**WHAT YOU HAVE TO DO**
All of the data must be output without alteration.

**EXTRACTED MATERIAL**
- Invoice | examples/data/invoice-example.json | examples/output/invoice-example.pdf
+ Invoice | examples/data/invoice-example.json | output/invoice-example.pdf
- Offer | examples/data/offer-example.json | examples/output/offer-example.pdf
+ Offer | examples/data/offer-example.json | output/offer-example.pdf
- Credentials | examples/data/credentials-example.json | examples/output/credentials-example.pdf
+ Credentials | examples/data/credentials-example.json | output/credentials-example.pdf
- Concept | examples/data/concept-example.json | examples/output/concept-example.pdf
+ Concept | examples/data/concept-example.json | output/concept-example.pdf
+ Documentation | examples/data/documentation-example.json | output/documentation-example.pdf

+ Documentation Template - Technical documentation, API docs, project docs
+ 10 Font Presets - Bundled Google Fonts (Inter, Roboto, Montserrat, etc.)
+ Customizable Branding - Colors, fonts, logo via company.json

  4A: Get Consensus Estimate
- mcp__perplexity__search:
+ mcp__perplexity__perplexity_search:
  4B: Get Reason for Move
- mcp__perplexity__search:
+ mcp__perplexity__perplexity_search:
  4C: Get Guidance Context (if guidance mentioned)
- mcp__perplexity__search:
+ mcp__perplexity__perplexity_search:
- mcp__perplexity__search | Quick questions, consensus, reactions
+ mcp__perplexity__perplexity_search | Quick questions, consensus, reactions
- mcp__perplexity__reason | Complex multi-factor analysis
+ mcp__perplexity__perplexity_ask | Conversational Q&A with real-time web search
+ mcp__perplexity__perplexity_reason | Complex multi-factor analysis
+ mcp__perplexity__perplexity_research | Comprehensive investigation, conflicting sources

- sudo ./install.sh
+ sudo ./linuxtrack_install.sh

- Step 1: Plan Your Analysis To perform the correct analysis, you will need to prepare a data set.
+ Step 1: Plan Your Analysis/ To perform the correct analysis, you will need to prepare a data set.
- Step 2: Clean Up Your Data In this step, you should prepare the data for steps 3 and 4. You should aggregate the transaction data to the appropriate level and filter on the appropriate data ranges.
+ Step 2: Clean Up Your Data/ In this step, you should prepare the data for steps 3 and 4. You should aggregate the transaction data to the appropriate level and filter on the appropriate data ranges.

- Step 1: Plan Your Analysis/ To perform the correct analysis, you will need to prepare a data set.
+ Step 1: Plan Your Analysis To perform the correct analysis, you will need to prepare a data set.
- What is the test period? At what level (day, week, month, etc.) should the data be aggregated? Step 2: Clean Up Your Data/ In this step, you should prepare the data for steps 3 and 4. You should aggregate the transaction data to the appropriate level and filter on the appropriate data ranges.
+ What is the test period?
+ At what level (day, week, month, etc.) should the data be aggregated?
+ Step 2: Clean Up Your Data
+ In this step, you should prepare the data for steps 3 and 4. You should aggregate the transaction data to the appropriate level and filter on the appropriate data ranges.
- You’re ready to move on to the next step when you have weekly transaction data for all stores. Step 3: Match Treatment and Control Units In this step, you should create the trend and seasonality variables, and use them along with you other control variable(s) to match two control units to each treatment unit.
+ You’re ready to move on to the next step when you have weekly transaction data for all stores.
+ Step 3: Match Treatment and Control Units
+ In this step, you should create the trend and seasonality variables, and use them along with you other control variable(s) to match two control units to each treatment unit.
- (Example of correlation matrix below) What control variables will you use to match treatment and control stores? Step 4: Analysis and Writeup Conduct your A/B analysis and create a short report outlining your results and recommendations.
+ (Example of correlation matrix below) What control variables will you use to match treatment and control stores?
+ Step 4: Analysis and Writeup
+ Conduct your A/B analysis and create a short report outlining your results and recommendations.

**TASK OUTPUT**
- Invoice | examples/data/invoice-example.json | examples/output/invoice-example.pdf
+ Invoice | examples/data/invoice-example.json | output/invoice-example.pdf
- Offer | examples/data/offer-example.json | examples/output/offer-example.pdf
+ Offer | examples/data/offer-example.json | output/offer-example.pdf
- Credentials | examples/data/credentials-example.json | examples/output/credentials-example.pdf
+ Credentials | examples/data/credentials-example.json | output/credentials-example.pdf
- Concept | examples/data/concept-example.json | examples/output/concept-example.pdf
+ Concept | examples/data/concept-example.json | output/concept-example.pdf
+ Documentation | examples/data/documentation-example.json | output/documentation-example.pdf

+ Documentation Template - Technical documentation, API docs, project docs
+ 10 Font Presets - Bundled Google Fonts (Inter, Roboto, Montserrat, etc.)
+ Customizable Branding - Colors, fonts, logo via company.json

  4A: Get Consensus Estimate
- mcp__perplexity__search:
+ mcp__perplexity__perplexity_search:
  4B: Get Reason for Move
- mcp__perplexity__search:
+ mcp__perplexity__perplexity_search:
  4C: Get Guidance Context (if guidance mentioned)
- mcp__perplexity__search:
+ mcp__perplexity__perplexity_search:
- mcp__perplexity__search | Quick questions, consensus, reactions
+ mcp__perplexity__perplexity_search | Quick questions, consensus, reactions
- mcp__perplexity__reason | Complex multi-factor analysis
+ mcp__perplexity__perplexity_ask | Conversational Q&A with real-time web search
+ mcp__perplexity__perplexity_reason | Complex multi-factor analysis
+ mcp__perplexity__perplexity_research | Comprehensive investigation, conflicting sources

- sudo ./install.sh
+ sudo ./linuxtrack_install.sh

- Step 1: Plan Your Analysis To perform the correct analysis, you will need to prepare a data set.
+ Step 1: Plan Your Analysis/ To perform the correct analysis, you will need to prepare a data set.
- Step 2: Clean Up Your Data In this step, you should prepare the data for steps 3 and 4. You should aggregate the transaction data to the appropriate level and filter on the appropriate data ranges.
+ Step 2: Clean Up Your Data/ In this step, you should prepare the data for steps 3 and 4. You should aggregate the transaction data to the appropriate level and filter on the appropriate data ranges.

- Step 1: Plan Your Analysis/ To perform the correct analysis, you will need to prepare a data set.
+ Step 1: Plan Your Analysis To perform the correct analysis, you will need to prepare a data set.
- What is the test period? At what level (day, week, month, etc.) should the data be aggregated? Step 2: Clean Up Your Data/ In this step, you should prepare the data for steps 3 and 4. You should aggregate the transaction data to the appropriate level and filter on the appropriate data ranges.
+ What is the test period?
+ At what level (day, week, month, etc.) should the data be aggregated?
+ Step 2: Clean Up Your Data
+ In this step, you should prepare the data for steps 3 and 4. You should aggregate the transaction data to the appropriate level and filter on the appropriate data ranges.
- You’re ready to move on to the next step when you have weekly transaction data for all stores. Step 3: Match Treatment and Control Units In this step, you should create the trend and seasonality variables, and use them along with you other control variable(s) to match two control units to each treatment unit.
+ You’re ready to move on to the next step when you have weekly transaction data for all stores.
+ Step 3: Match Treatment and Control Units
+ In this step, you should create the trend and seasonality variables, and use them along with you other control variable(s) to match two control units to each treatment unit.
- (Example of correlation matrix below) What control variables will you use to match treatment and control stores? Step 4: Analysis and Writeup Conduct your A/B analysis and create a short report outlining your results and recommendations.
+ (Example of correlation matrix below) What control variables will you use to match treatment and control stores?
+ Step 4: Analysis and Writeup
+ Conduct your A/B analysis and create a short report outlining your results and recommendations.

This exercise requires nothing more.